[Revision comparison data]
»»

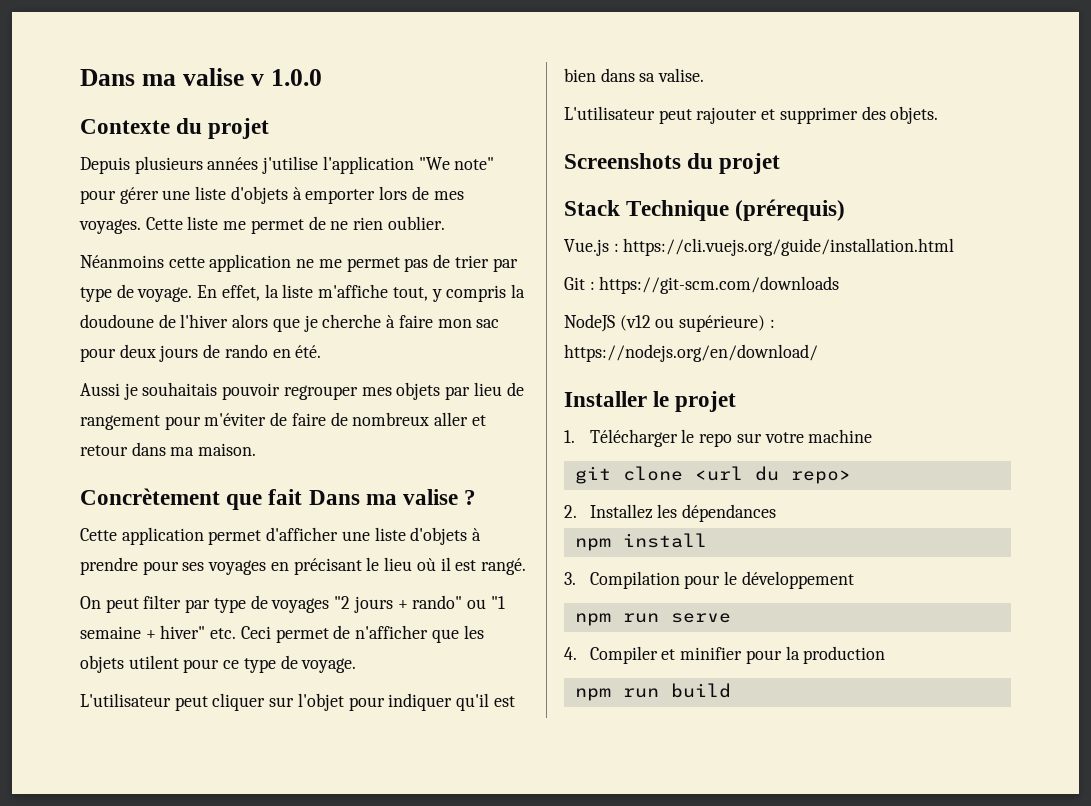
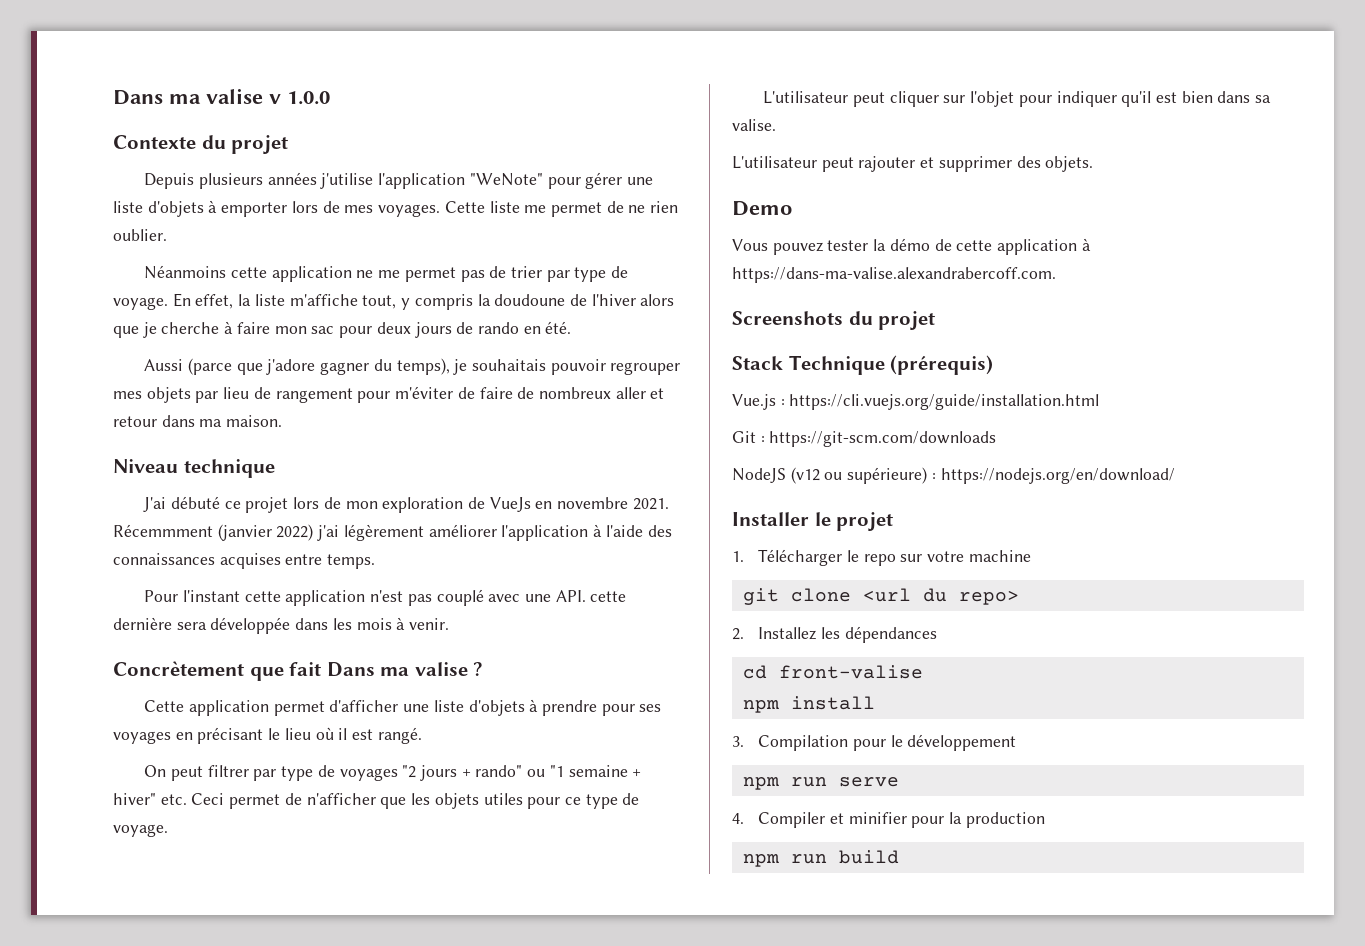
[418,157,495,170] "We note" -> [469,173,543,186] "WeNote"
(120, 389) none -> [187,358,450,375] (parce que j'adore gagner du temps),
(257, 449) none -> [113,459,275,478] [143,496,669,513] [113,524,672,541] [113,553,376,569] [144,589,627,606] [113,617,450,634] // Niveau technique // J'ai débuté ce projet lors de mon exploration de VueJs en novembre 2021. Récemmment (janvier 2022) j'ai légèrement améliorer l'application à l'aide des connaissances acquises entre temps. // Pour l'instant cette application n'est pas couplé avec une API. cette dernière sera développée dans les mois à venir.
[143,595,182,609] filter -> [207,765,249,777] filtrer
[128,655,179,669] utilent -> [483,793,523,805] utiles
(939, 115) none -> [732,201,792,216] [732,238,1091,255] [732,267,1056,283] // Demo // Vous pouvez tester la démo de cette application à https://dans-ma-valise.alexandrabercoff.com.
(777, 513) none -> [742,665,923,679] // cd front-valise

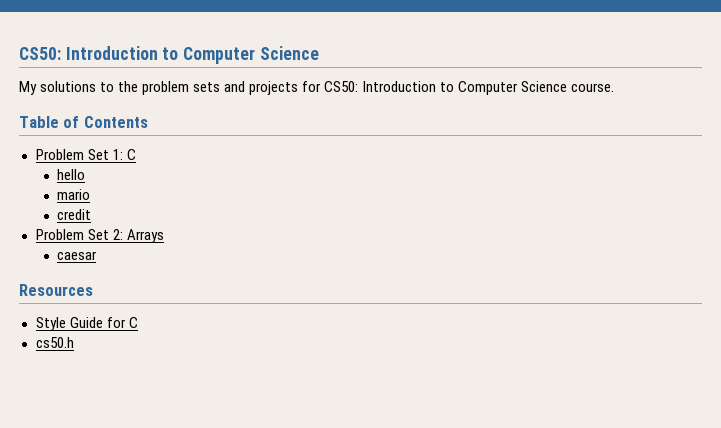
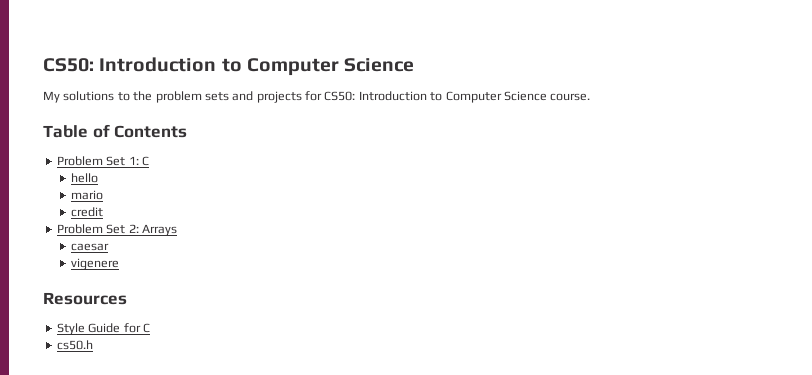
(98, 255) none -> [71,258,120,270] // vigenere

««

EXERCISE
Report each line in the entries where the string "application" occurs.

REPLY
(257, 449) none -> [113,459,275,478] [143,496,669,513] [113,524,672,541] [113,553,376,569] [144,589,627,606] [113,617,450,634] // Niveau technique // J'ai débuté ce projet lors de mon exploration de VueJs en novembre 2021. Récemmment (janvier 2022) j'ai légèrement améliorer l'application à l'aide des connaissances acquises entre temps. // Pour l'instant cette application n'est pas couplé avec une API. cette dernière sera développée dans les mois à venir.
(939, 115) none -> [732,201,792,216] [732,238,1091,255] [732,267,1056,283] // Demo // Vous pouvez tester la démo de cette application à https://dans-ma-valise.alexandrabercoff.com.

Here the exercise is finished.